ケイオスドラゴン 赤竜戦役 第九幕「九十九折」

脚本:會川昇 絵コンテ:島津裕行 演出:篠原正寛 作画監督:松本文男、木下ゆうき、本田創一、北原章雄

【概要】
真シロは祝ノリが赤の竜に授けられた力で作り出した還り人だった。その事実を知りつつも、真シロをどうすべきか決めかねる忌ブキに、混成調査隊と決別して自身の覇道に力を貸すように迫ってくる祝ノリ。
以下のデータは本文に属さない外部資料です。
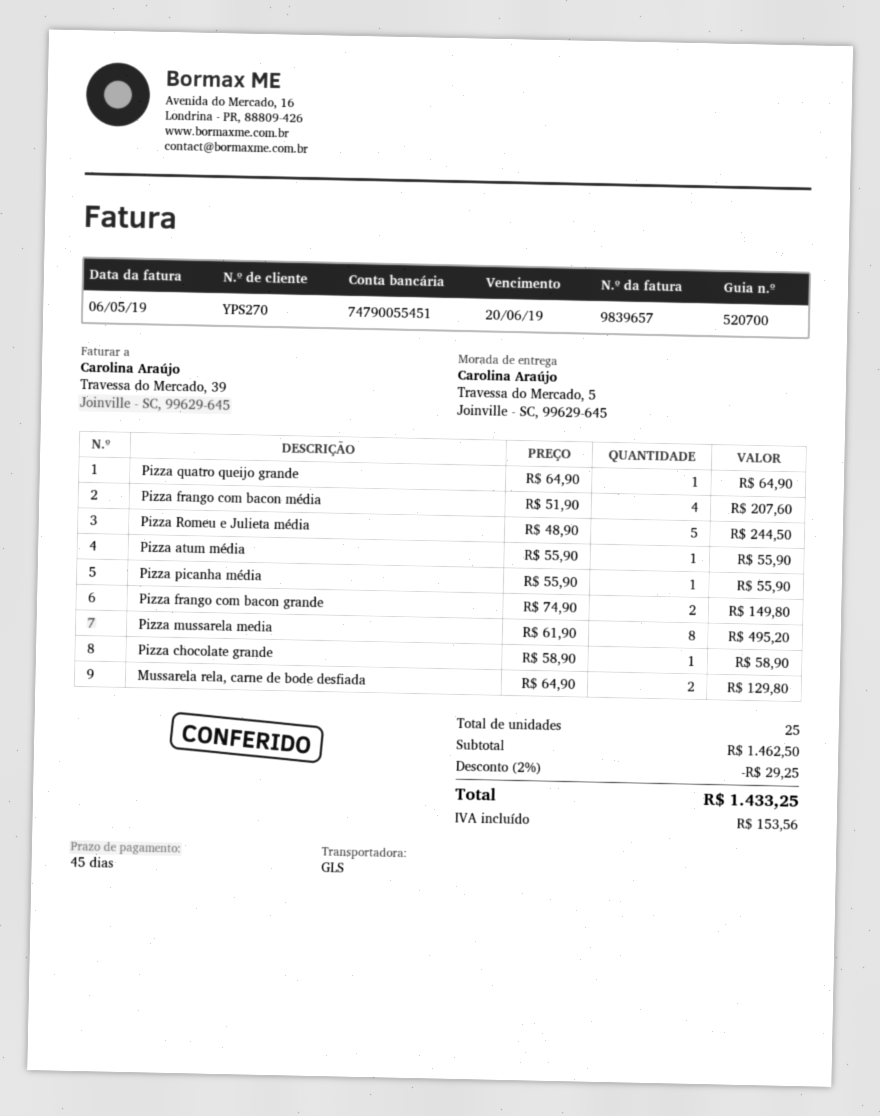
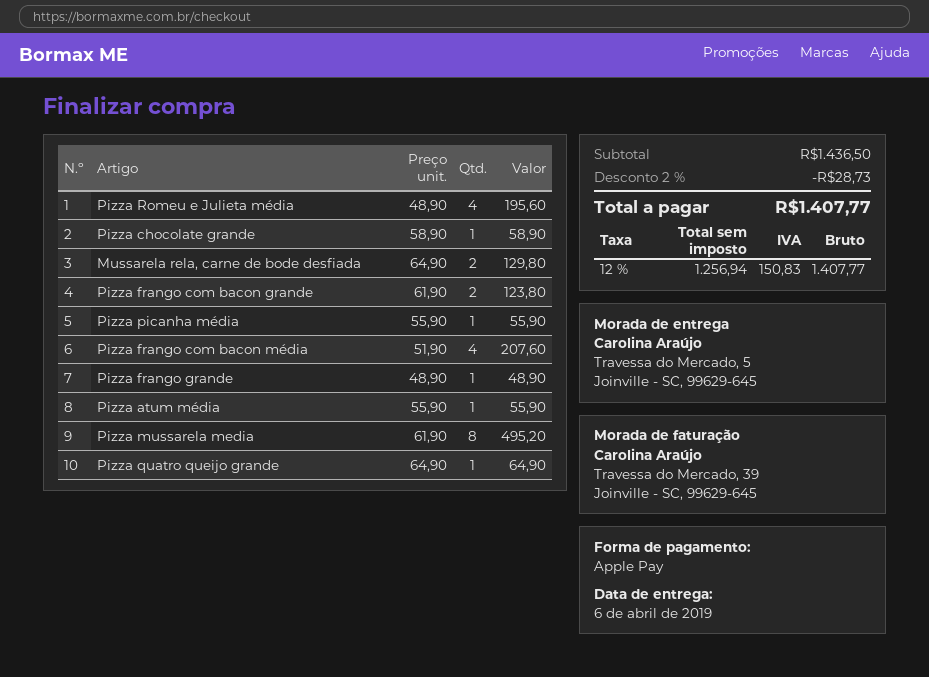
Pizza Romeu e Julieta média: 5 x 48.90 = 244.50 -> 4 x 48.90 = 195.60
Pizza frango com bacon grande: 2 x 74.90 = 149.80 -> 2 x 61.90 = 123.80
Pizza frango grande: none -> 1 x 48.90 = 48.90
subtotal: 1462.50 -> 1436.50
discount: 2% = 29.25 -> 2% = 28.73
tax: 153.56 -> 150.83
total: 1433.25 -> 1407.77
そんな中、祝ノリをニル・カムイ実効支配のかいらいにしようとしたエマヌエルは、忌み嫌う還り人である真シロを強引に連れ去ってしまう。真シロを追ってドナティア大使館に駆けつけた忌ブキだったが、そこにはむごたらしい光景が広がっていた。
【感想】
これまでは主体性を欠いていた忌ブキのせいで散漫な印象があったものの、対となる祝ノリの野望にジョーカーである真シロの投入によって、腰が据わって面白くなってきた。破滅のために形だけの再生を志向する祝ノリに対して、葬送の意味合いで再び真シロを滅ぼした忌ブキの対照。そこに、露悪的にとどまらない生への賛歌がにじんでいたところがよい。つながれものとして限られた命を仲間のために燃やすエイハの生きざまが、あらためて忌ブキの決意を後押しする。